Biodegradation of Non-desorbable Naphthalene in Soils JEONG-HUN PARK, XIANDA ZHAO, AND THOMAS C. VOICE* Department of Civil and Environmental Engineering, Michigan State University, East Lansing, Michigan 48824

The degradation of naphthalene was studied in soilslurry systems, and a quantitative model was developed to evaluate the bioavailability of sorbed-phase contaminant. Four soils with different organic matter contents were used as sorbents. Two naphthalene-degrading organisms, Pseudomonas putida G7 and NCIB 9816-4, were also selected. Sorption isotherms and single and series dilution desorption studies were conducted to evaluate distribution coefficients, desorption parameters, and the amount of nondesorbable naphthalene. Biodegradation kinetics were measured in soil extract solutions and rate parameters estimated. Bioavailability assays involved establishing sorption equilibrium, inoculating the systems with organisms, and measuring naphthalene concentrations in both sorbed and dissolved phases over time.

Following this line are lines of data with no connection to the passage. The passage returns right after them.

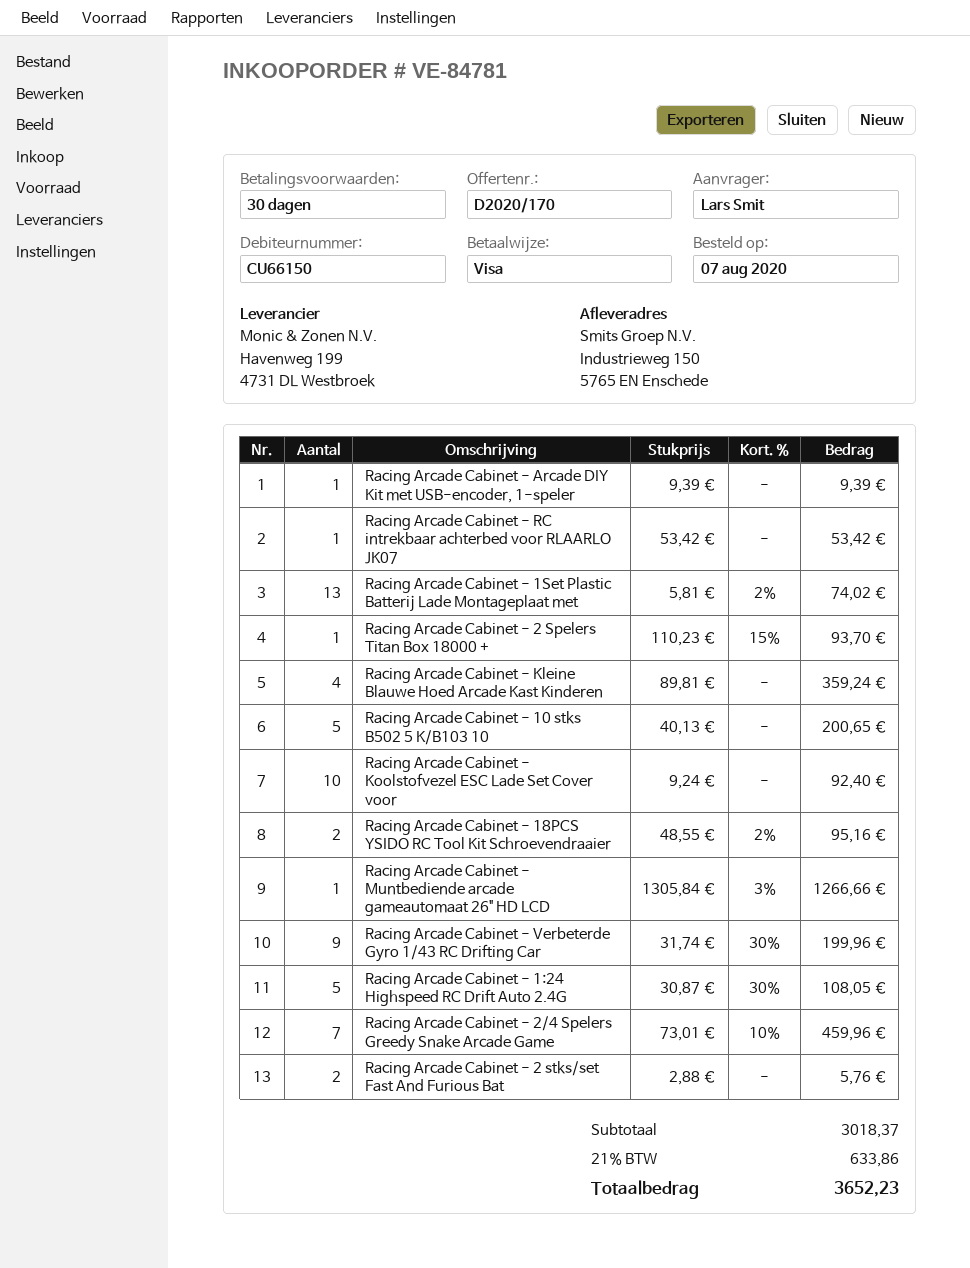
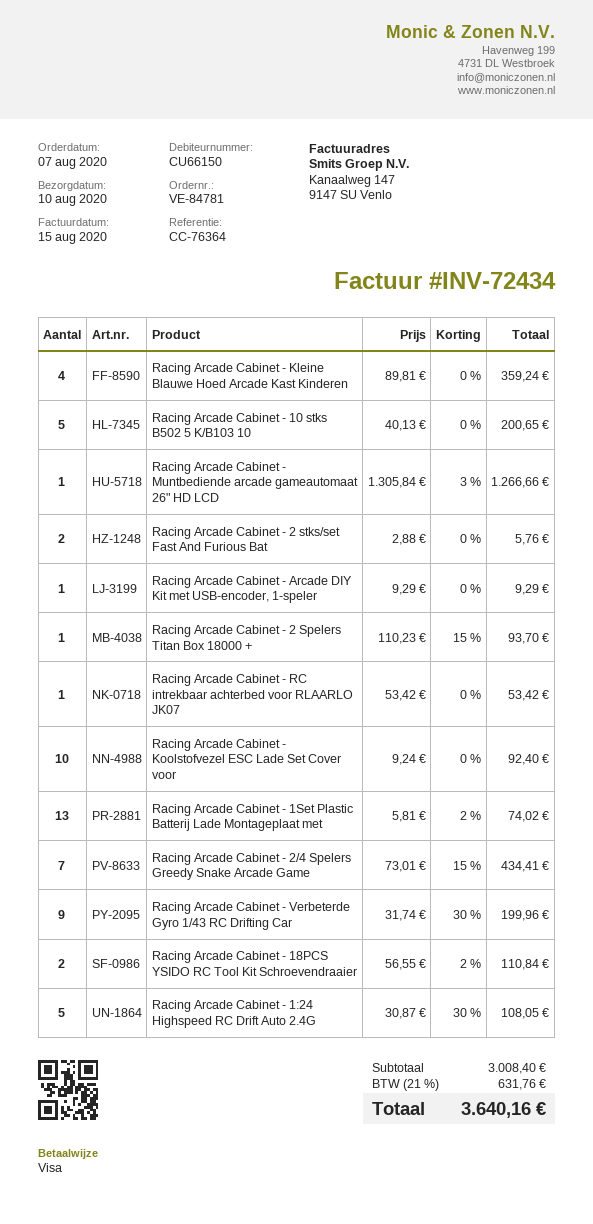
Racing Arcade Cabinet - Arcade DIY Kit met USB-encoder, 1-speler: 1 x 9.39 = 9.39 -> 1 x 9.29 = 9.29
Racing Arcade Cabinet - 18PCS YSIDO RC Tool Kit Schroevendraaier: 2 x 48.55 - 2% = 95.16 -> 2 x 56.55 - 2% = 110.84
Racing Arcade Cabinet - 2/4 Spelers Greedy Snake Arcade Game: 7 x 73.01 - 10% = 459.96 -> 7 x 73.01 - 15% = 434.41
subtotal: 3018.37 -> 3008.40
tax: 21% = 633.86 -> 21% = 631.76
total: 3652.23 -> 3640.16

For all four soils, the sorption isotherms were linear, and desorption could be described by a model involving three types of sites: equilibrium, nonequilibrium, and non-desorption. Enhanced bioavailability, as evidenced by faster than expected degradation rates based on liquid-phase concentrations, were observed in soils with the higher sorption distribution coefficients. These observations could be described using model formulations that included solid-phase degradation. In all soils studied, degradation of non-desorbable naphthalene was observed.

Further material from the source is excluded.